(EXERCISE) In the entries below, count the lines holding "none". Reply with the number only.

==============================

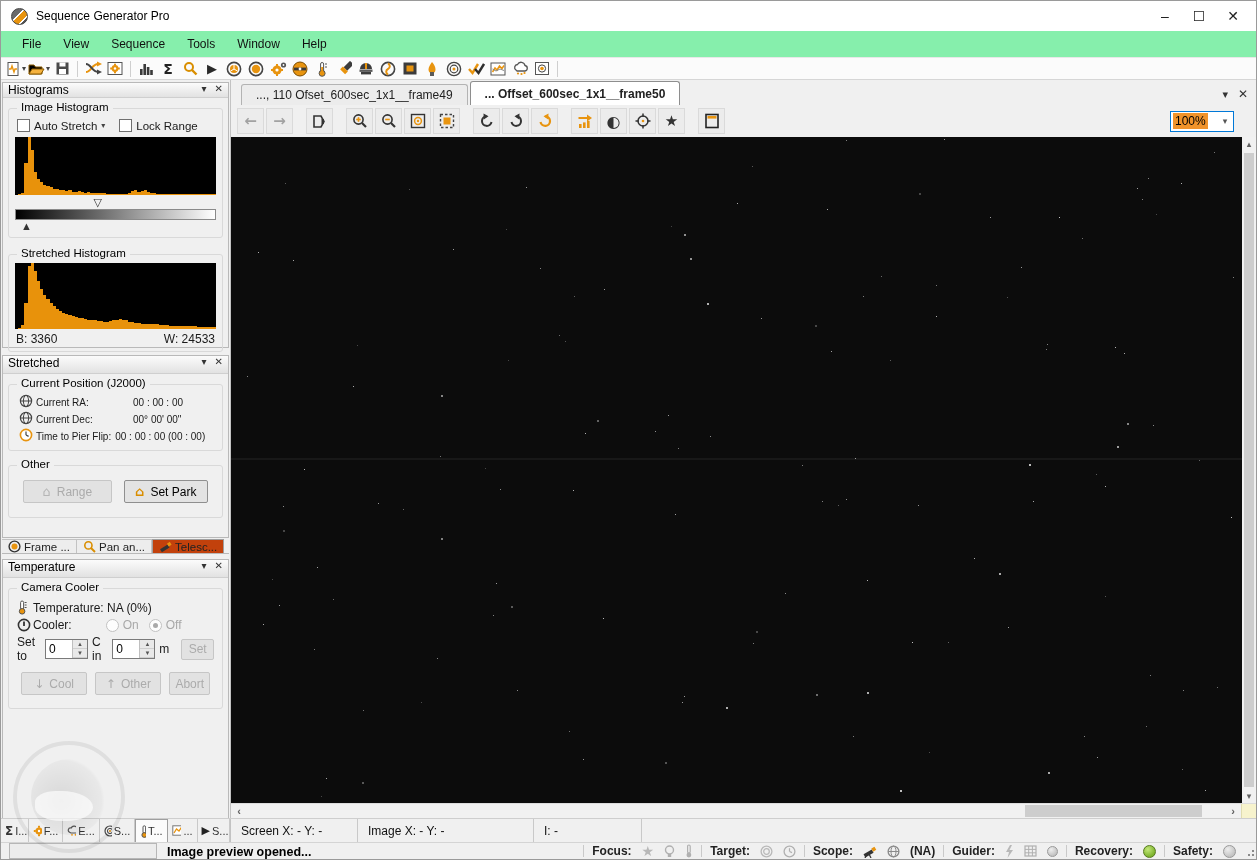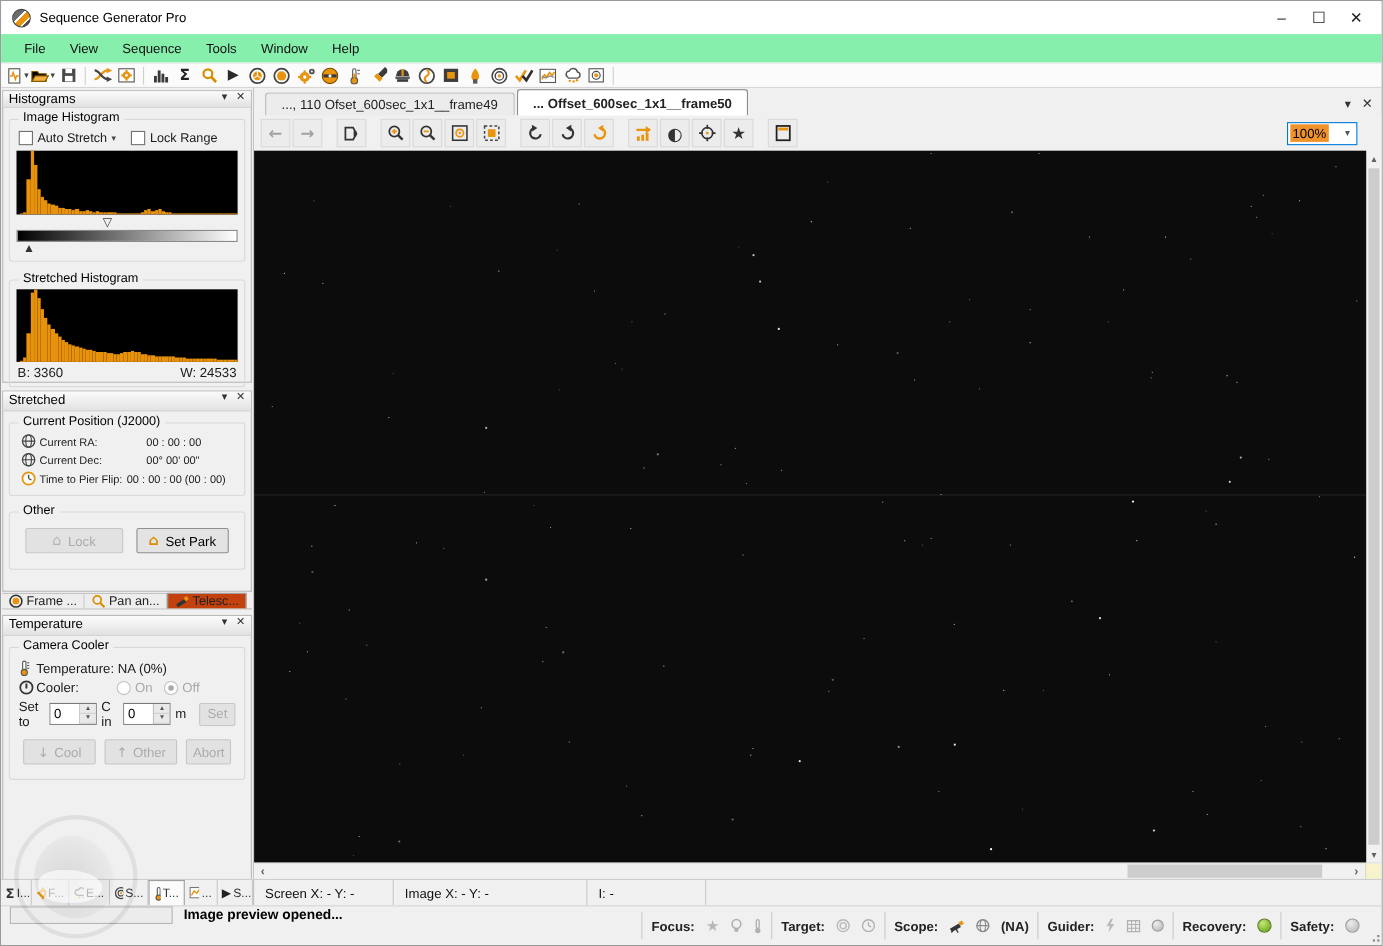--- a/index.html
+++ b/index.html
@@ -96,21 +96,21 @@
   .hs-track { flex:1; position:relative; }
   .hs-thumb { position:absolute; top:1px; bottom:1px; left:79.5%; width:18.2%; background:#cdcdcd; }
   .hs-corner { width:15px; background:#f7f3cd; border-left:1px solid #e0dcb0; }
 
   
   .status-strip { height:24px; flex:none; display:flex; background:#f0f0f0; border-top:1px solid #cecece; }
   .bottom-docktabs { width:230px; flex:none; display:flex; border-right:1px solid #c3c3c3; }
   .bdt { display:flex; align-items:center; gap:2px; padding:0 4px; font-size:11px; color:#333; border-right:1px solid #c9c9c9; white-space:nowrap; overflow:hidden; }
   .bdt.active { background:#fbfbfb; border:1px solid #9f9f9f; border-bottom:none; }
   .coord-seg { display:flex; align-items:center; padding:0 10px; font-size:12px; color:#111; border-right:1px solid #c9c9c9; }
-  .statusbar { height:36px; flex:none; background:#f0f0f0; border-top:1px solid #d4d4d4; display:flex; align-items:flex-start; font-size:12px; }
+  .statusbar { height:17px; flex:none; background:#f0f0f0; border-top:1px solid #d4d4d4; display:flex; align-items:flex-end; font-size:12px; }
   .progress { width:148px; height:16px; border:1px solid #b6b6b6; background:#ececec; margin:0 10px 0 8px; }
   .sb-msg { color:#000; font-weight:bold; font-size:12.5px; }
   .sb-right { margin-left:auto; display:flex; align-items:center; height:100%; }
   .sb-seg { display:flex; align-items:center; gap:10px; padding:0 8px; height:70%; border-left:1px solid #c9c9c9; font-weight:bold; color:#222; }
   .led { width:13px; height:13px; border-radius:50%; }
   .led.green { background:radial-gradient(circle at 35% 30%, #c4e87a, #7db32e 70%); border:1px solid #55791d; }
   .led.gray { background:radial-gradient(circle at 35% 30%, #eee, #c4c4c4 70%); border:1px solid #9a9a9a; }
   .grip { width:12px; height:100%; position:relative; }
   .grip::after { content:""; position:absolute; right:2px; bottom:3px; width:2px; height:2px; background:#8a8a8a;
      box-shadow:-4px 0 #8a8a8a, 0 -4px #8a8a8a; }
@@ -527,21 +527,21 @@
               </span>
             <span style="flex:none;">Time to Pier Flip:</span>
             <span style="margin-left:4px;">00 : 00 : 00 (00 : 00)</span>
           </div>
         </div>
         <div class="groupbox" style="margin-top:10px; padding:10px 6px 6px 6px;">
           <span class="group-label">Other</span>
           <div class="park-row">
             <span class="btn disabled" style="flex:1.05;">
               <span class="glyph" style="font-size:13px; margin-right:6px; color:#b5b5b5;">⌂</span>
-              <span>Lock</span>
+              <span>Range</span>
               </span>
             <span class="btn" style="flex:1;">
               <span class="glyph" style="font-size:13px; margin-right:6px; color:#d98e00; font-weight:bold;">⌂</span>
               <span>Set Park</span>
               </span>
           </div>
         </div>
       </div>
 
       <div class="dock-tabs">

==============================

(SOLUTION) 6